La exhibición John Castles y Jordi Teixidor: los límites del vacío es entonces una propuesta sugestiva, que es a su vez antológica y temática y que pone en relación dos corpus de obra distintos que, al coincidir en las salas de NF/NIEVES FERNANDEZ y NUEVEOCHENTA siguiendo unas mismas coordenadas conceptuales, resulta reveladora pues demuestra que dos artistas - a pesar de la lejanía y su falta de contacto hasta hace unos meses - confluyen en la investigación de la idea del límite como fundamento para poder concebir, aproximarse y trabajar al vacío.

Jordi Teixidor nace en Valencia en 1941. Estudia Bellas Artes y se entrega a explorar la uniformidad cromática y a la pintura abstracta desde el comienzo de su carrera en los años sesenta.  Sus obras son de estética reduccionista y de una gama cromática limitada (con una marcada predilección por el negro en los últimos años), el artista evita el espectáculo y la emoción y más bien busca que el espectador entre en una contemplación meditativa donde cuestione y amplíe los límites de su percepción.
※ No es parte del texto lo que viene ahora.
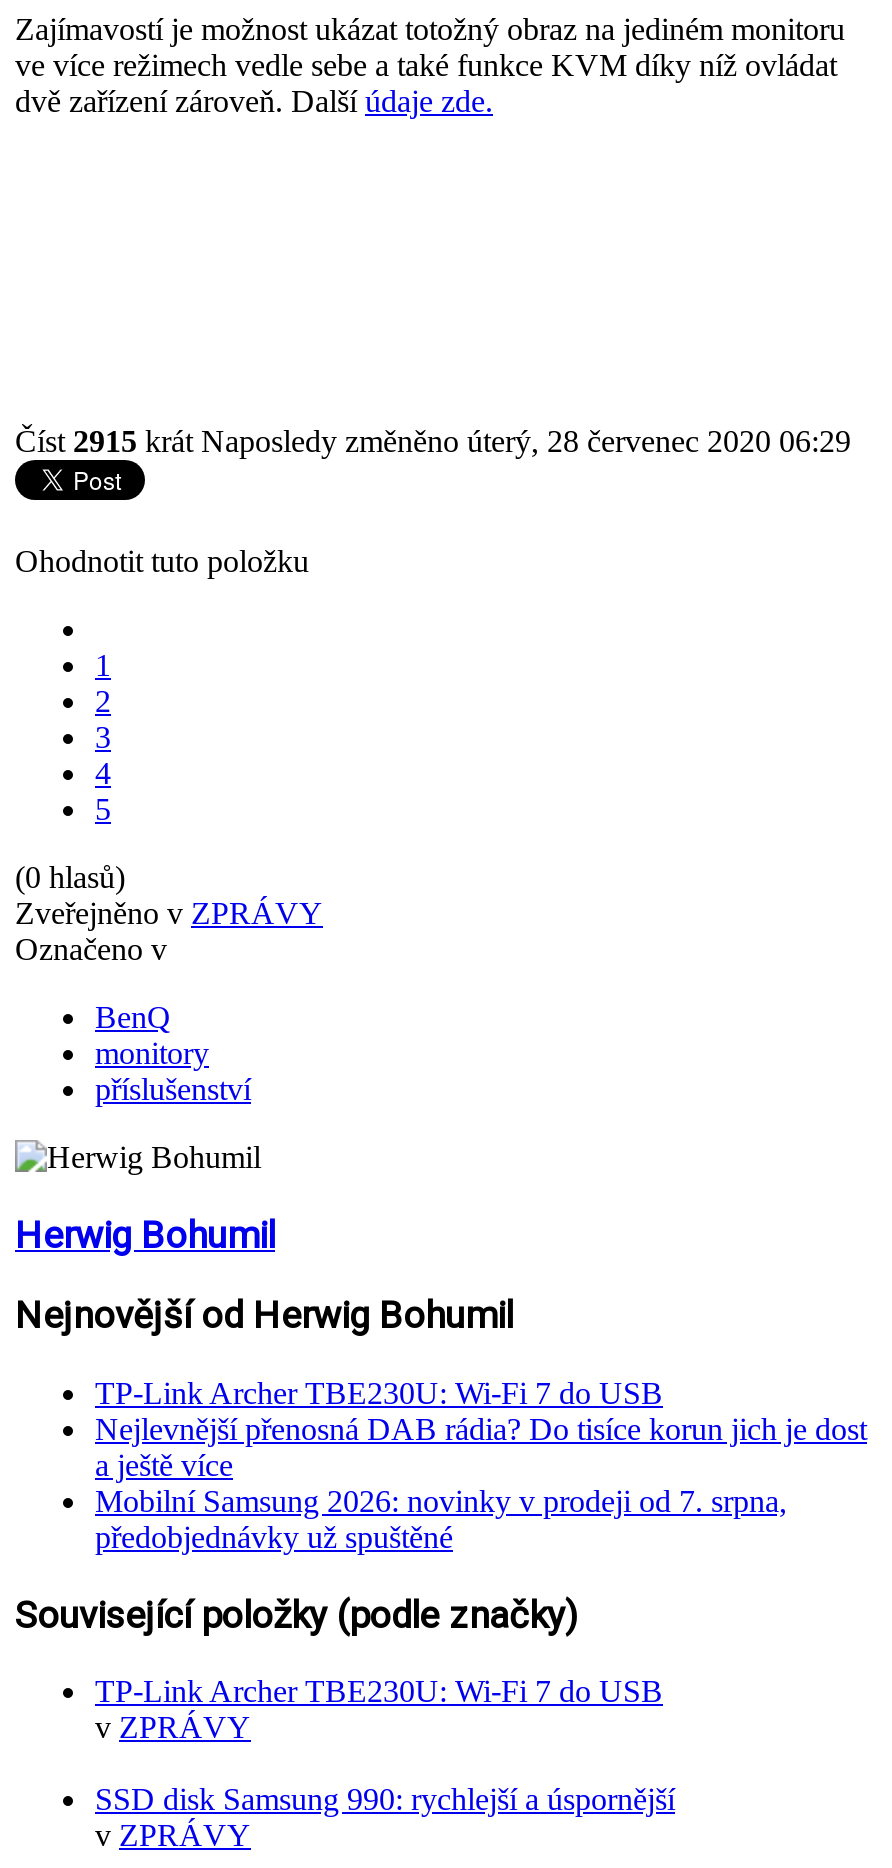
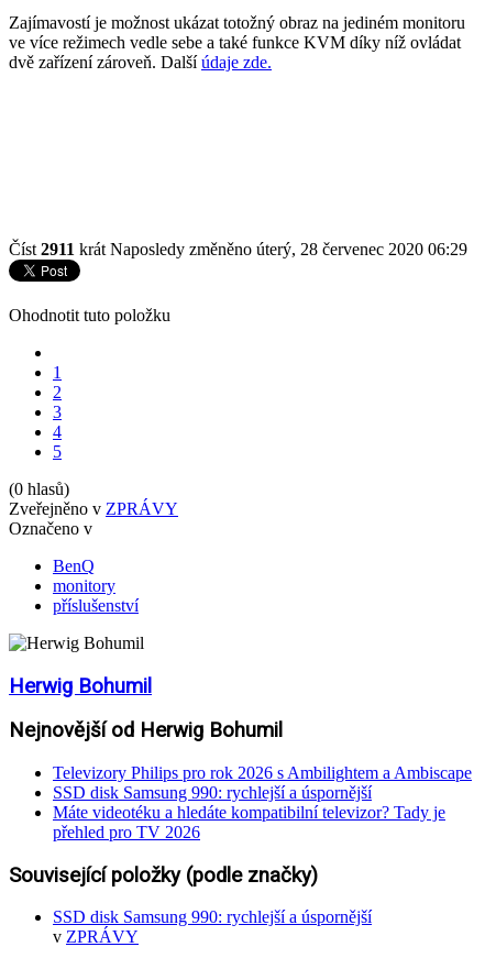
[15,424,851,458] Číst 2915 krát Naposledy změněno úterý, 28 červenec 2020 06:29 -> [9,240,467,258] Číst 2911 krát Naposledy změněno úterý, 28 červenec 2020 06:29
[95,1376,867,1554] TP-Link Archer TBE230U: Wi-Fi 7 do USB | Nejlevnější přenosná DAB rádia? Do tisíce korun jich je dost | a ještě více | Mobilní Samsung 2026: novinky v prodeji od 7. srpna, | předobjednávky už spuštěné -> [53,763,472,841] Televizory Philips pro rok 2026 s Ambilightem a Ambiscape | SSD disk Samsung 990: rychlejší a úspornější | Máte videotéku a hledáte kompatibilní televizor? Tady je | přehled pro TV 2026
[95,1675,663,1745] TP-Link Archer TBE230U: Wi-Fi 7 do USB | v ZPRÁVY -> none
John Castles nace en Barranquilla, Colombia, en 1946. Estudia arquitectura pero abandona la carrera para dedicarse a la escultura. Desde el comienzo se dedica a la abstracción, utilizando siempre materiales de construcción pero mostrando predilección por el hierro. Sus obras pretenden desdoblar la forma y la materia; primero con piezas más geométricas y rígidas, que mutan con el paso de los años en obras más flexibles y ondulantes. Castles siempre reta al campo gravitacional, explora la presencia del vacío y busca transformar el espacio interior de cada obra y del área que la rodea.

En la obra de John Castles y Jordi Teixidor se puede hablar de coincidencias y de puntos de contacto: ambos tienden a una ejecución simple, al reduccionismo de formas y llevan a su máxima expresión los elementos más simples. Los dos artistas buscan ordenar proporciones, presentan una preocupación por el equilibrio y demuestran un marcado interés por la arquitectura -que se denota en la indagación de la realidad física y en el énfasis  en los efectos espaciales. Los trabajos exhibidos de  Teixidor y Castles coinciden en la investigación de los volúmenes, el examen de la presencia y sobretodo la búsqueda de otra realidad. Teixidor y Castles demuestran que han logrado desafiar los “límites”  del vacío al revelar la capacidad de la obra plástica para engendrar espacios y para crear lugares.